The reframing of these attacks requires a reevaluation of budgets and KPIs in order to effectively protect against ransomware threats. Traditional advice regarding ransomware is no longer as successful as it once was. It is essential to shift focus from solely relying on endpoint detection and response to leveraging identity-first telemetry. “Organizations need to take an identity-first approach to security because at the heart of every breach, an attacker was able to compromise the right identity with the right level of privilege to achieve their objective,” says James Maude, Field CTO at BeyondTrust.
What to Watch Next (Q3–Q4 2025)
To keep up with evolving threat trends as they happen, experts should look to current and future threat intelligence.
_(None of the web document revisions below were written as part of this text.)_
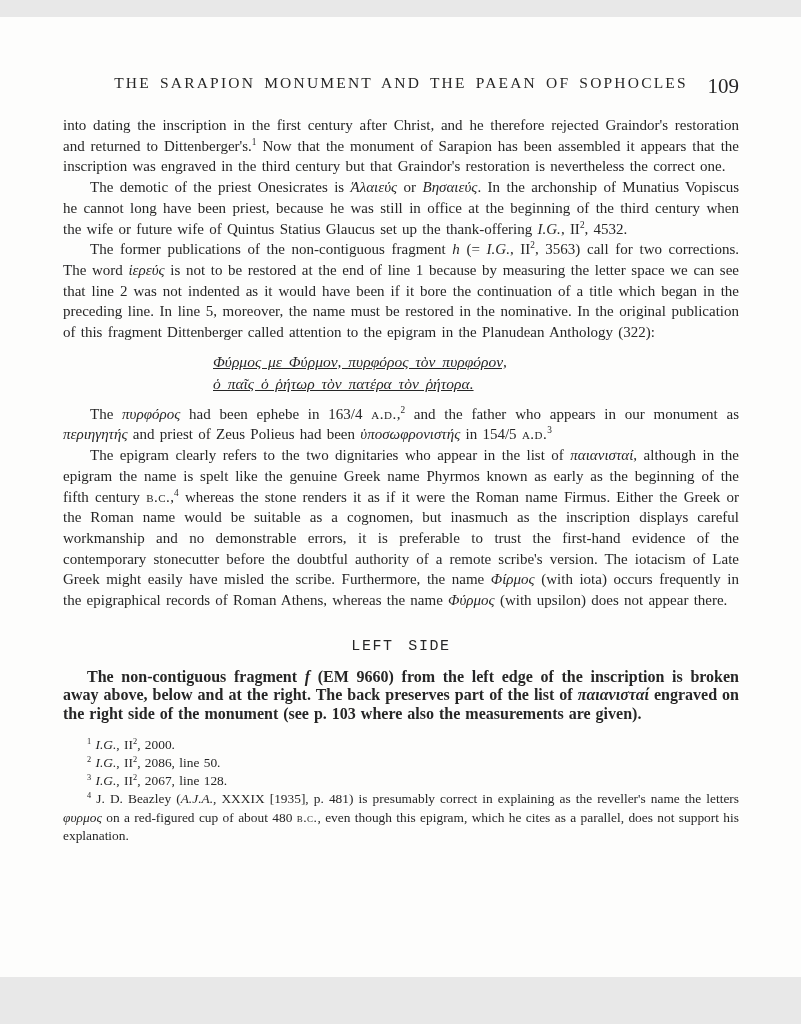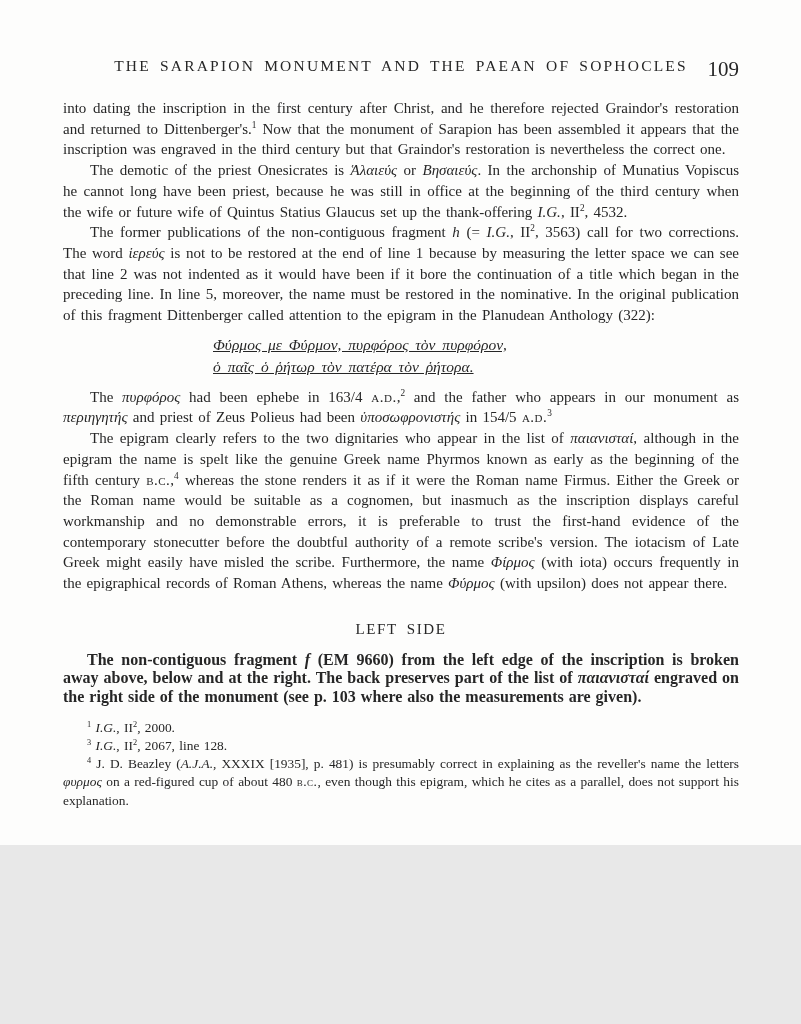--- a/index.html
+++ b/index.html
@@ -3,22 +3,22 @@
 <meta charset="utf-8">
 <style>
   html, body {
     margin: 0;
     padding: 0;
     background: #e8e8e8;
   }
   .page {
     position: relative;
     width: 801px;
-    height: 845px;
-    margin: 0 auto;
+    height: 960px;
+    margin: 17px auto;
     background: #fdfdfc;
     color: #262626;
     font-family: "Liberation Serif", "DejaVu Serif", serif;
     overflow: hidden;
     box-sizing: border-box;
   }
   .content {
     padding: 57px 62px 0 63px;
   }
   .header {
@@ -56,20 +56,21 @@
     word-spacing: 3px;
     text-decoration: underline;
   }
   .section-heading {
     margin: 27px 0 13px 0;
     font-size: 15px;
     font-weight: normal;
     text-align: center;
     letter-spacing: 1.6px;
     word-spacing: 4px;
+    font-family: Liberation Mono, monospace;
   }
   .small-print {
     margin-top: 5px;
     font-size: 16px;
     line-height: 18.6px;
     text-align: justify;
     text-indent: 24px;
     word-spacing: 1px;
     font-weight: bold;
   }
@@ -120,18 +121,19 @@
 
     <p class="body-para"><span>The epigram clearly refers to the two dignitaries who appear in the list of </span><span class="run-i">παιανισταί</span><span>, although in the epigram the name is spelt like the genuine Greek name Phyrmos known as early as the beginning of the fifth century </span><span class="run-sc">b.c.</span><span>,</span><span class="run-sup">4</span><span> whereas the stone renders it as if it were the Roman name Firmus.  Either the Greek or the Roman name would be suitable as a cognomen, but inasmuch as the inscription displays careful workmanship and no demonstrable errors, it is preferable to trust the first-hand evidence of the contemporary stonecutter before the doubtful authority of a remote scribe's version.  The iotacism of Late Greek might easily have misled the scribe.  Furthermore, the name </span><span class="run-i">Φίρμος</span><span> (with iota) occurs frequently in the epigraphical records of Roman Athens, whereas the name </span><span class="run-i">Φύρμος</span><span> (with upsilon) does not appear there.</span></p>
 
     <h2 class="section-heading">LEFT SIDE</h2>
 
 
     <p class="small-print"><span>The non-contiguous fragment </span><span class="run-i">f</span><span> (EM 9660) from the left edge of the inscription is broken away above, below and at the right.  The back preserves part of the list of </span><span class="run-i">παιανισταί</span><span> engraved on the right side of the monument (see p. 103 where also the measurements are given).</span></p>
 
     <div class="footnotes">
       <p class="footnote"><span class="run-sup">1</span><span> </span><span class="run-i">I.G.</span><span>, II</span><span class="run-sup">2</span><span>, 2000.</span></p>
+      <p class="footnote"><span class="run-sup">2</span><span> </span><span class="run-i">I.G.</span><span>, II</span><span class="run-sup">2</span><span>, 2086, line 50.</span></p>
       <p class="footnote"><span class="run-sup">3</span><span> </span><span class="run-i">I.G.</span><span>, II</span><span class="run-sup">2</span><span>, 2067, line 128.</span></p>
       <p class="footnote"><span class="run-sup">4</span><span> J. D. Beazley (</span><span class="run-i">A.J.A.</span><span>, XXXIX [1935], p. 481) is presumably correct in explaining as the reveller's name the letters </span><span class="run-i">φυρμος</span><span> on a red-figured cup of about 480 </span><span class="run-sc">b.c.</span><span>, even though this epigram, which he cites as a parallel, does not support his explanation.</span></p>
     </div>
 
   </div>
 </div>
 
 </body></html>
The second half of 2025 is likely to see a growth of adversary-in-the-middle kits targeting tokens, more sophisticated Azure automation abuse, and SEG-evasion via rich media. With the improvement of defenses, metrics like mean time to revoke tokens, reduction in service-principal sprawl, and drop in non-Office malicious attachments should be moving.
Recommendations
In order to protect against current and evolving risks, organizations should take steps such as:
- Enforcing phishing-resistant MFA and continuous token protection, including revoking tokens and using token-binding where supported.
- Monitor and limit service principals and automation jobs, and set security tools to alert on the detection of unusual role assignments and diagnostic suppression.
- Tune email defenses for analysis of file types like SVG and IMG, and update user training examples to include these formats.
- Implement controlled removable-media workflows and block by default on corporate endpoints.
- Treat vendor access as production code by utilizing the principle of least privilege, rotation, continuous review, and kill switches.